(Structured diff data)
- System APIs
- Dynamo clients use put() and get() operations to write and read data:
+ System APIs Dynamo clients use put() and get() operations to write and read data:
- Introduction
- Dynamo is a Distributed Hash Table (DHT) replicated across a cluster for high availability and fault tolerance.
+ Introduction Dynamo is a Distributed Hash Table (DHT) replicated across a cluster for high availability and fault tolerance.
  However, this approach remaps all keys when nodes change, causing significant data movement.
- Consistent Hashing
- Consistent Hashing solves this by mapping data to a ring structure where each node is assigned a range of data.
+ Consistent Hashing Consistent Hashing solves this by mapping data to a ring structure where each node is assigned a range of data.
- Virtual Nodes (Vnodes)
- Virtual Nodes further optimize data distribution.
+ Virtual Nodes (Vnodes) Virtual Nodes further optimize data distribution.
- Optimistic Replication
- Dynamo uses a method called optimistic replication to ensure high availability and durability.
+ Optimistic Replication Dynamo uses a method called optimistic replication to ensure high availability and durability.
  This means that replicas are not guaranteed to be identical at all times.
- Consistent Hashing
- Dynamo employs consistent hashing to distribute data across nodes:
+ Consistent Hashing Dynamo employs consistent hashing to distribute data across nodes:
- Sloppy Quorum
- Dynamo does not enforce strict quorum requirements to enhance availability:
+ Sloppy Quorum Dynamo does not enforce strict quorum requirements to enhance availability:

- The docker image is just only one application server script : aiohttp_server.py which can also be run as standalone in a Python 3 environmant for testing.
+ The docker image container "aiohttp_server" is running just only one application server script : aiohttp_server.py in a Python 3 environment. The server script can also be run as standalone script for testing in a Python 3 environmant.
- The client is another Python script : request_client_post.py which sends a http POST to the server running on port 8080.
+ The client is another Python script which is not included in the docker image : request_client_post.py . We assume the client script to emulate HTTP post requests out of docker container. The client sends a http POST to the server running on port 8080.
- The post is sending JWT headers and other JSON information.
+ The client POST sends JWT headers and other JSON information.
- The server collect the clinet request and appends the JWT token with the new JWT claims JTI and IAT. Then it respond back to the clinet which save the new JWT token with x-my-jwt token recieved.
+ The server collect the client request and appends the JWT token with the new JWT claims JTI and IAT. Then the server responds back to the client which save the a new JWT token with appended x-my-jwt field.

▶ Activity
Exactly as they appear, retype the lines from the start of the records through the line containing "- Consistent Hashing solves".

▶ Solution for this exercise
- System APIs
- Dynamo clients use put() and get() operations to write and read data:
+ System APIs Dynamo clients use put() and get() operations to write and read data:
- Introduction
- Dynamo is a Distributed Hash Table (DHT) replicated across a cluster for high availability and fault tolerance.
+ Introduction Dynamo is a Distributed Hash Table (DHT) replicated across a cluster for high availability and fault tolerance.
  However, this approach remaps all keys when nodes change, causing significant data movement.
- Consistent Hashing
- Consistent Hashing solves this by mapping data to a ring structure where each node is assigned a range of data.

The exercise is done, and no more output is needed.